Aid for arts organisations has been slower in Northern Ireland than other devolved nations, with venues pleading in September that funding, initially expected to be £33m, be allocated "in full and very soon".
Applications to the fund close at midday on November 27th.
Plans for recovery in a restricted trading environment are key, and "renewal plans will form an important part of the application and assessment process, " ACNI says.
Despite only being able to apply for funding to cover costs until the end of March, organisations must provide a roadmap for the next two to three years.
This includes a realistic assessment of what activity can be delivered amid "sub-optimal reopening", and how much it costs.
ACNI has directed applicants to "tell us how our support will help you with your organisation's renewal plan and longer term outcomes".
It is important to demonstrate that, "where venues and facilities will remain closed, that costs of maintaining the facilities and organisation are justifiable and that the cost of later reestablishment would be greater," the funder's guidance says.
Redundancies and reserves
The fund covers a wider array of potential and incurred costs than that delivered by Arts Council England, with organisations able to apply to replenish reserves they drew on to stay afloat.

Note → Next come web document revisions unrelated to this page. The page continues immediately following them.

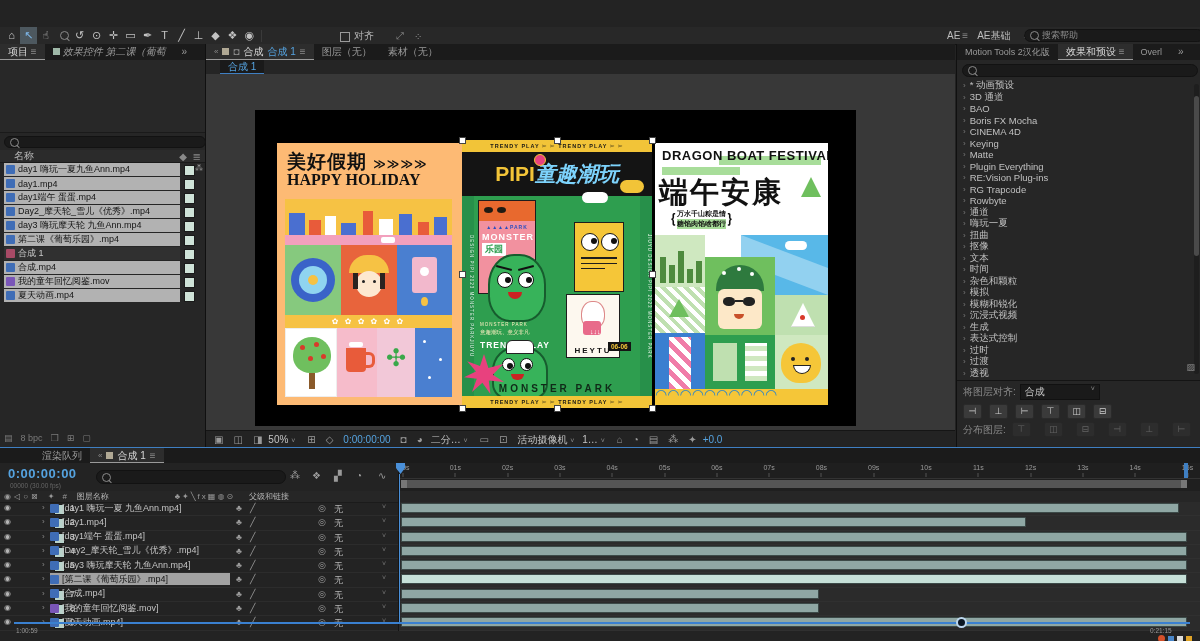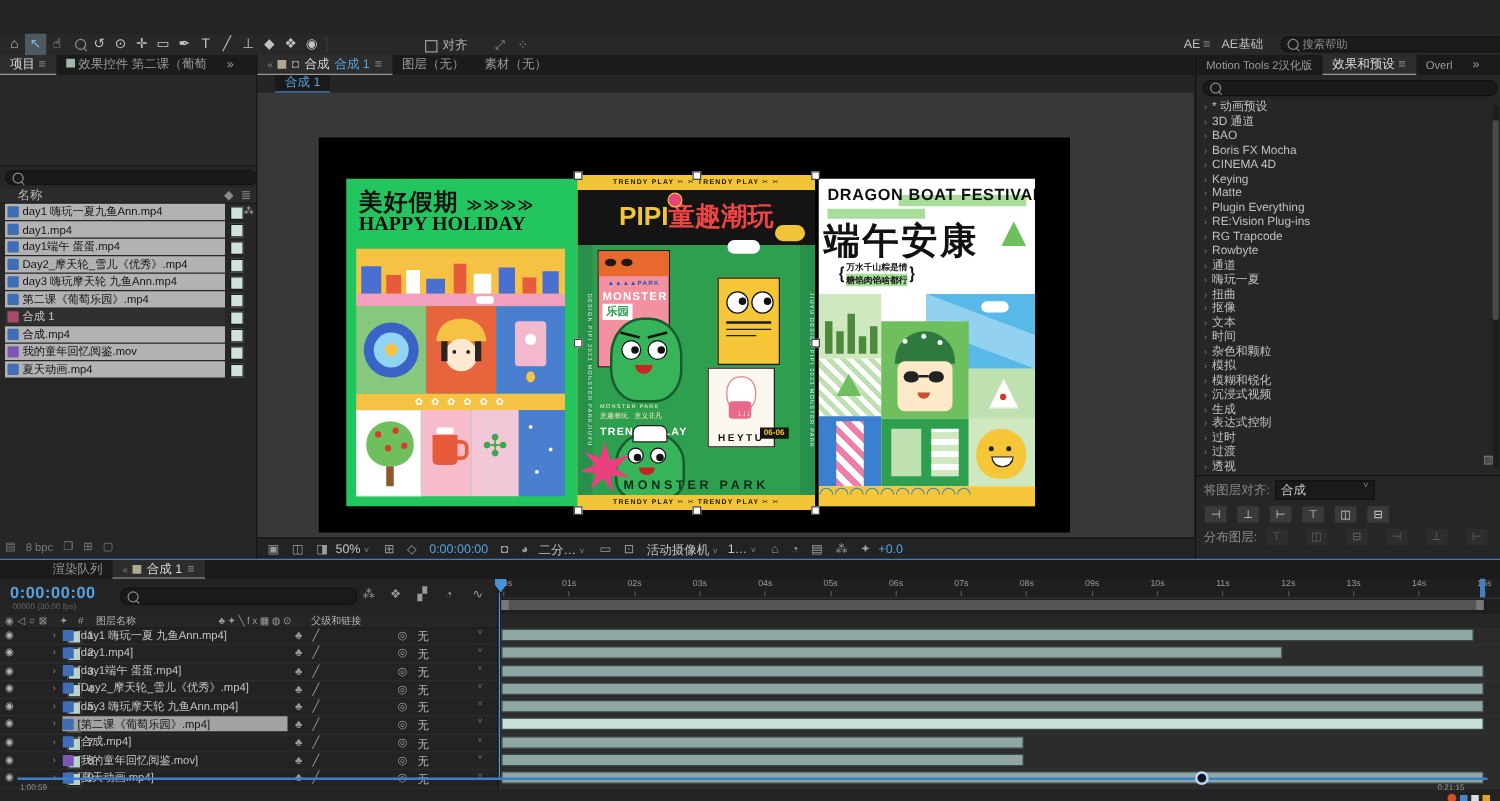"效果控件 第二课（葡萄" span.ptab { font-style: none -> italic }
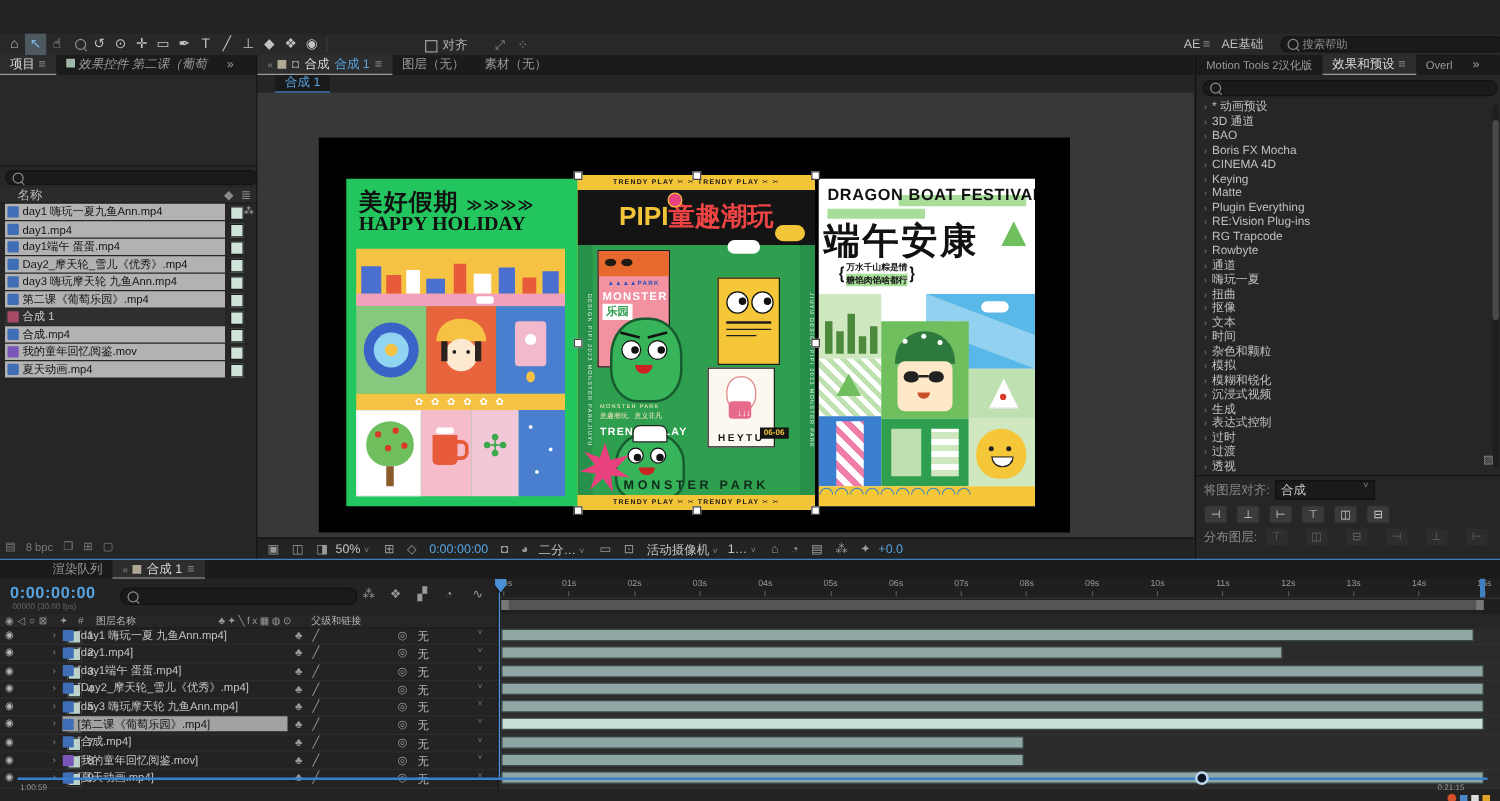"美好假期 ≫≫≫≫" div.poster { background: #22c55e -> #fdba74 }
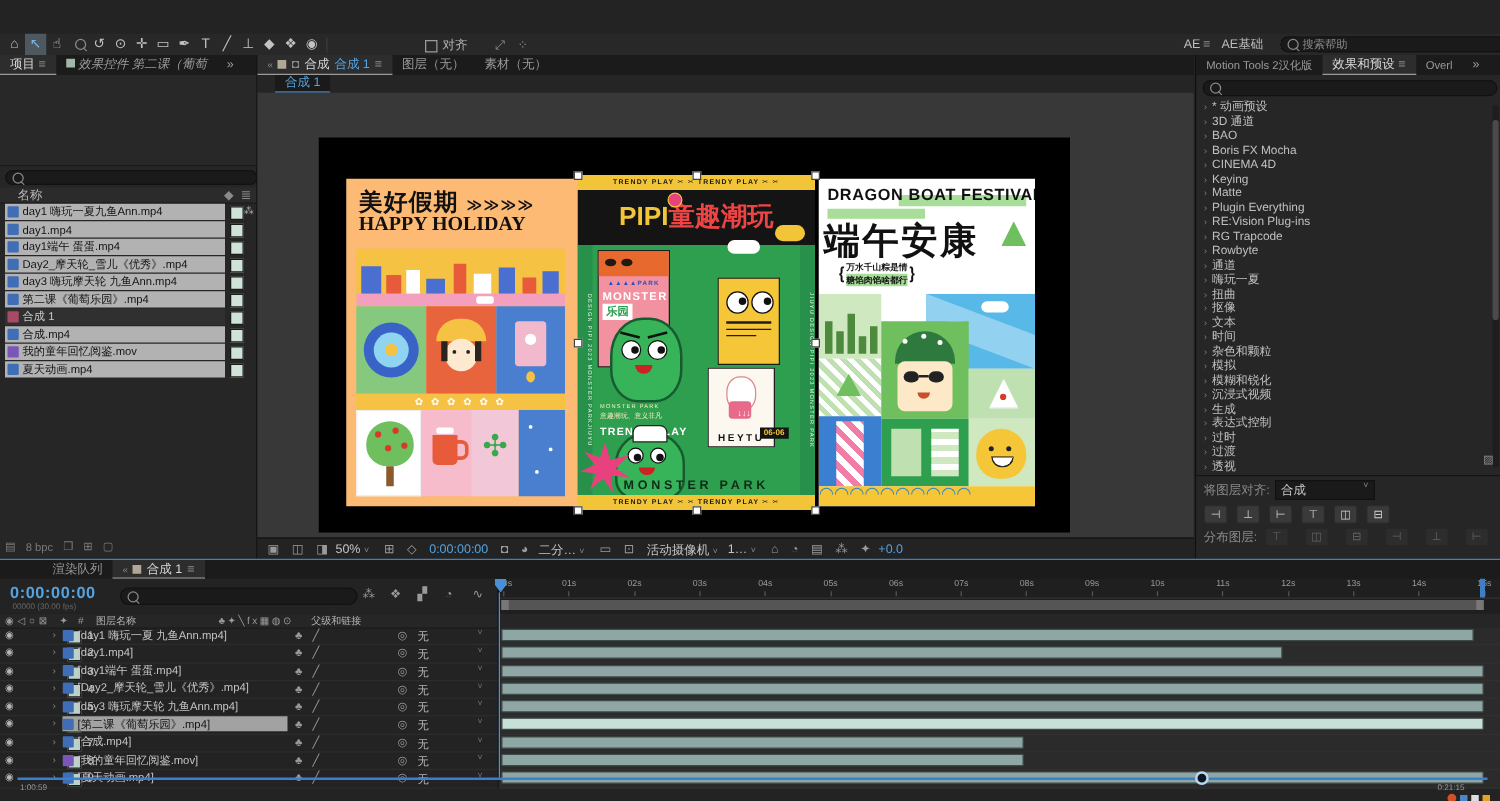"童趣潮玩" span { color: #ef4444 -> #7dd3fc; font-style: none -> italic }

Fixed costs - rent, essential operations, freelancers' fees and salaries for non-furloughed staff - can be applied for, as well as more strategic initiatives such as site changes to manage social distancing, IT equipment for homeworking, new governance and business plans, and specialists in delivering culture online.
ACNI says it will even cover the cost of redundancies if the redundancies are "linked to remodelling or renewal plans".
It will not cover debts or deficits incurred prior to the pandemic or "costs that are avoidable in the short term".
'Excellent' applications first
In its guidance, ACNI says applications will be assessed as 'excellent', 'good' or 'satisfactory':
To be eligible for funding, organisations must carry out most of their work in Northern Ireland and "create, present or support" one or more art forms. Those working in selected creative indsutries - independent cinema, product, fashion and graphic design, crafts, television, video production, film and radio - can also apply.
They must also prove their "contribution to public good" and "contribution to the wider sector" in which they operate.
Organisations are advised to consider how they contribute to wider priorities such as tackling poverty, improving mental health, ensuring diversity of opportunity, job creation and responding to the needs of people with disabilities.
Individuals, broadcasters, applicants to the National Lottery Heritage Recovery Fund and central and local government bodies are ineligible.
The Department for Communities will make separate funding arrangements with Northern Ireland's 11 local councils.